У меня есть веб-приложение, которое подключается к AWS Cognito для аутентификации.В свою очередь, приложение использует лямбда-функцию для подключения к внешнему API.Приложение собирает информацию из этого API и сохраняет ее в таблице DynamodB для использования авторизованными пользователями Cognito.Ни в коем случае конечный пользователь не имеет доступа к токену, который соединяет их с внешним API.Это важно, потому что конечный пользователь может использовать этот токен злонамеренно и доставить мне неприятности с поставщиком API.По сути, мое приложение действует как буфер и агрегатор между конечным пользователем и внешним API.
Внешний API предоставляет URL-адреса файлов для прямой загрузки, которые требуют авторизации.Я хотел бы сделать их доступными для конечного пользователя.Как я уже говорил, я не хочу давать им прямую авторизацию, но вместо этого прокси-сервер запрашивает через лямбду, а затем перенаправляет его конечному пользователю.Вот где я застрял.

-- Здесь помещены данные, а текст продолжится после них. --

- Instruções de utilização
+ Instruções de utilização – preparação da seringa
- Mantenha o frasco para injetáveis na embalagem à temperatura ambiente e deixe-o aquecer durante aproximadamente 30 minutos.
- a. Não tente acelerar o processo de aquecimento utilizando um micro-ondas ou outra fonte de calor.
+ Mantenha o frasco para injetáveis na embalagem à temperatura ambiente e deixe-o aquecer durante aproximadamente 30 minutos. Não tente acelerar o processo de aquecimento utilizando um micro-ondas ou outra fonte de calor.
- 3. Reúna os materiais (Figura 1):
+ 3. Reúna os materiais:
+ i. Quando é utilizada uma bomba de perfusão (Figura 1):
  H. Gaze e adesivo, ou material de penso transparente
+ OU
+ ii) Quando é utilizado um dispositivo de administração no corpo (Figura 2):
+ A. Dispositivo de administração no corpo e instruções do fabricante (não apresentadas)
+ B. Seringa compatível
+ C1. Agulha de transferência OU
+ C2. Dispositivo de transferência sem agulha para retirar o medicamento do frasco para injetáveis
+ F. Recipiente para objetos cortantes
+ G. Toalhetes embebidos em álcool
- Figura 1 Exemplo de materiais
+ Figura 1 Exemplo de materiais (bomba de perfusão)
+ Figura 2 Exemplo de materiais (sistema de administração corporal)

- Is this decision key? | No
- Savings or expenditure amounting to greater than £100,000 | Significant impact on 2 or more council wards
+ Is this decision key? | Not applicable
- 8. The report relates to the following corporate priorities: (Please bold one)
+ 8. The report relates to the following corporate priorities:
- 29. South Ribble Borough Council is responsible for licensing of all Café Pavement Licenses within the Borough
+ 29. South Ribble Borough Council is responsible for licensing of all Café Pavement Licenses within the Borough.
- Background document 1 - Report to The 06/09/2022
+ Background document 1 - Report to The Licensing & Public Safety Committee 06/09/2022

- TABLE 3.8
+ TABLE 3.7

Очевидно, я мог бы загрузить файл, используя лямбду и S3, а затем, в свою очередь, сделать его доступным для конечного пользователя.Это не очень хорошее решение, поскольку для загрузки, сохранения и загрузки файла конечному пользователю требуется немало ресурсов.Кроме того, будет промежуток между временем, когда пользователь хочет получить файл, и временем, когда он был загружен на S3 и готов к загрузке пользователю.
Поток NodeJS вне функции AWS Lambda указывает, что лямбда-функции не поддерживают потоки Node в качестве ответов, так что идея как-то начать загрузку в лямбду и затем передавать поток не представляется осуществимой.Я не уверен, что это все равно имеет смысл.
Я не знаю, возможно ли для лямбды (или шлюза API) каким-либо образом вернуть перенаправление с авторизацией, встроенной таким образом, чтобы конец-user не имеет доступа к токену.Я даже не уверен, возможно ли то, что я пытаюсь сделать, но мне кажется, что это разумный вариант использования.Какие-нибудь мысли?Спасибо.